Parole che arrivano a meno di una settimana dalle dichiarazioni della premier Meloni, la quale aveva definito le argomentazioni dei giudici bolognesi più vicine a “un volantino propagandistico che a un atto da tribunale”. Ma su sette togati di Magistratura Indipendente, in tre non hanno aderito alla richiesta dei togati del Csm, formulandone un’altra in cui chiedono “garantire una tutela piena dell’indipendenza della giurisdizione e della intangibilità della vita privata di ciascun magistrato, al di là di qualsiasi strumentalizzazione e contrapposizione di tipo politico”. Il riferimento in questo caso è esclusivamente nei confronti del solo Marco Gattuso, presidente della sezione immigrazione del tribunale di Bologna, finito nella bufera mediatica.

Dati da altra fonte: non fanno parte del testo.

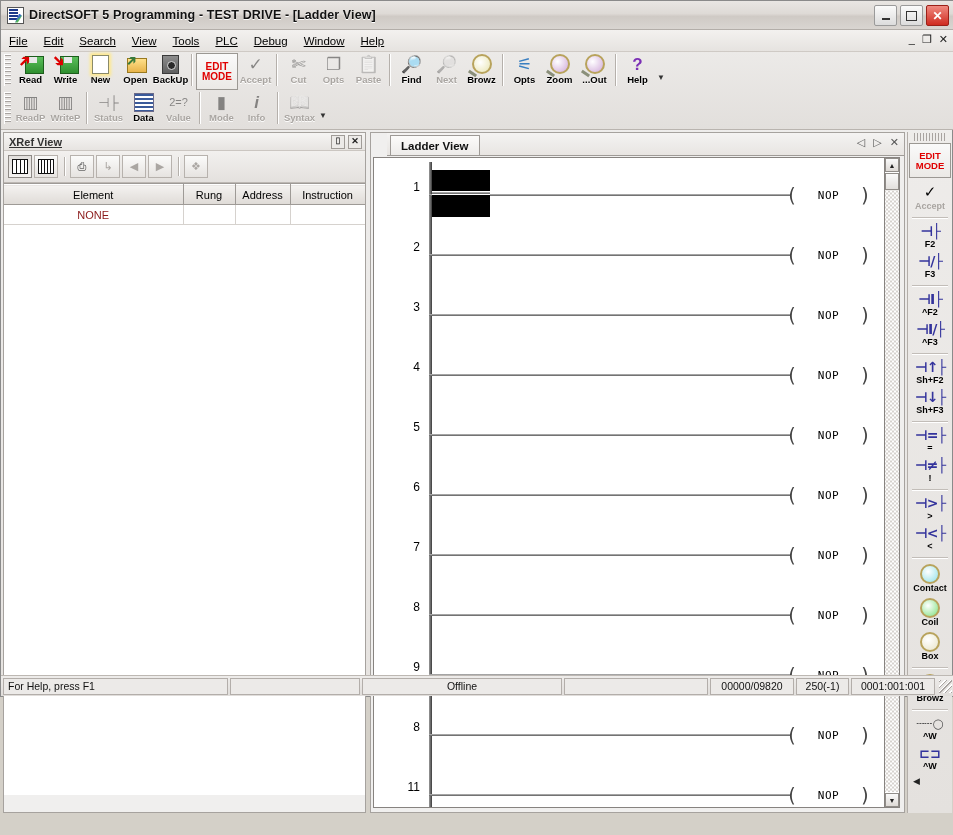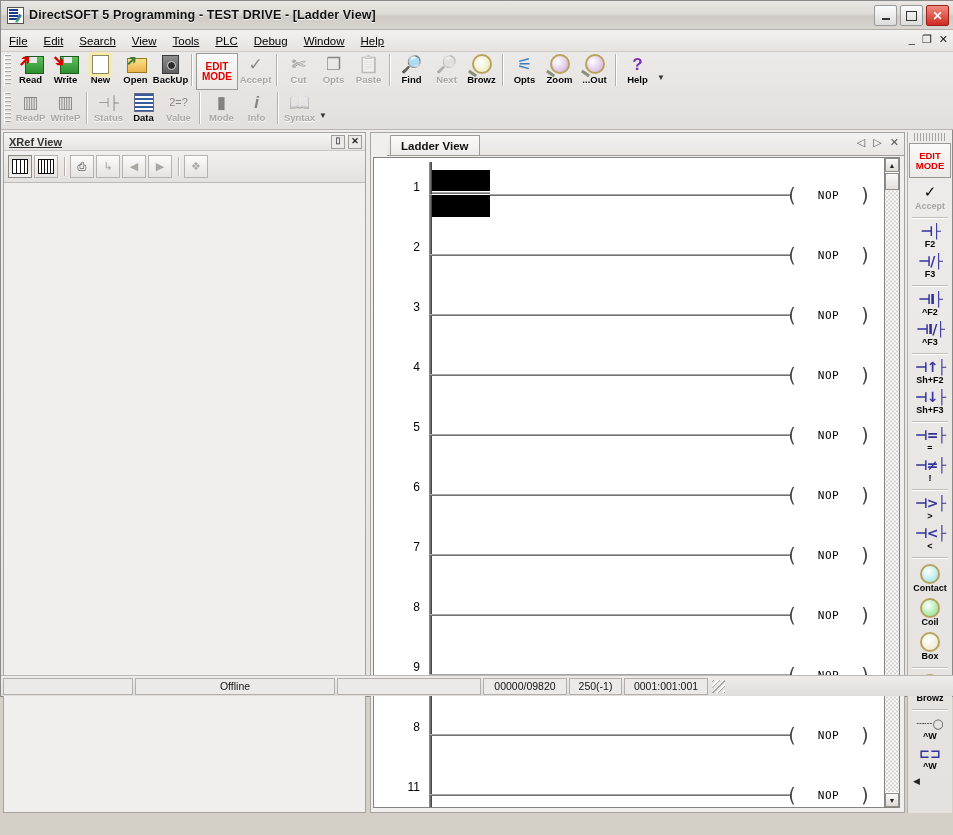"Element" div.x-body { html: none -> <div> <table> <colgroup> <col> <col> <col> <col> </colgroup> <thead> <tr> <th>Element</th> <th>Rung</th> <th>Address</th> <th>Instruction</th> </tr> </thead> <tbody> <tr> <td>NONE</td> <td></td> <td></td> <td></td> </tr> </tbody> </table> </div> }
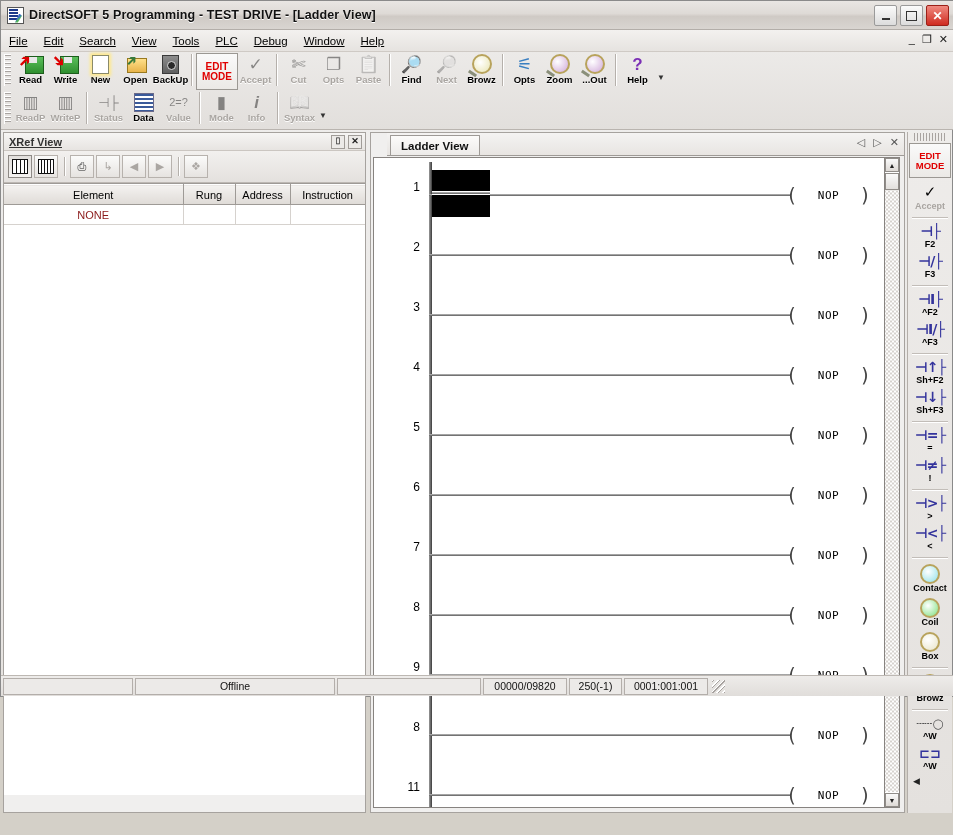"For Help, press F1" div.sb { html: none -> <div>For Help, press F1</div> }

Lo stesso Gattuso rivolgendosi in una missiva all’Anm, la quale in queste ore ha tenuto un’assemblea straordinaria in segno di solidarietà proprio con i giudici bolognesi, ha parlato del “tentativo di trasferire l’attenzione per un provvedimento giurisdizionale, che può essere sempre oggetto di critica, ai giudici che l’hanno firmato, con un oggettivo effetto intimidatorio di condizionamento nei confronti della magistratura”.

La lettera di Gattuso, che non ha partecipato di persona all’iniziativa, ha ricevuto il tributo dell’assemblea del sindacato delle toghe con un lungo applauso e una standing ovation. Resta però un caso la spaccatura all’interno di Magistratura Indipendente, che solo qualche giorno fa invece, riguardo alla richiesta di tutela dei giudici di Roma che non avevano convalidato il trattenimento dei migranti in Albania, era stata compatta nel rifiutarsi di sottoscrivere il documento firmato da tutti gli altri togati. “È il momento dell’unità di chi esercita la giurisdizione, dei magistrati, degli avvocati, degli operatori del diritto, per testimoniare che nessuna maggioranza politica, nessun interesse nazionale può sacrificare i diritti e le garanzie fondamentali delle persone, che spetta a magistrati ed avvocati difendere, al di là di ogni consenso o mandato popolare – commenta il segretario di AreaDg Giovanni Zaccaro – Mi spiace che alcuni colleghi, seppure investiti dell’onore di presidiare l’autonomia e la indipendenza della magistratura, non abbiano aderito a quella proposta quasi unitaria”.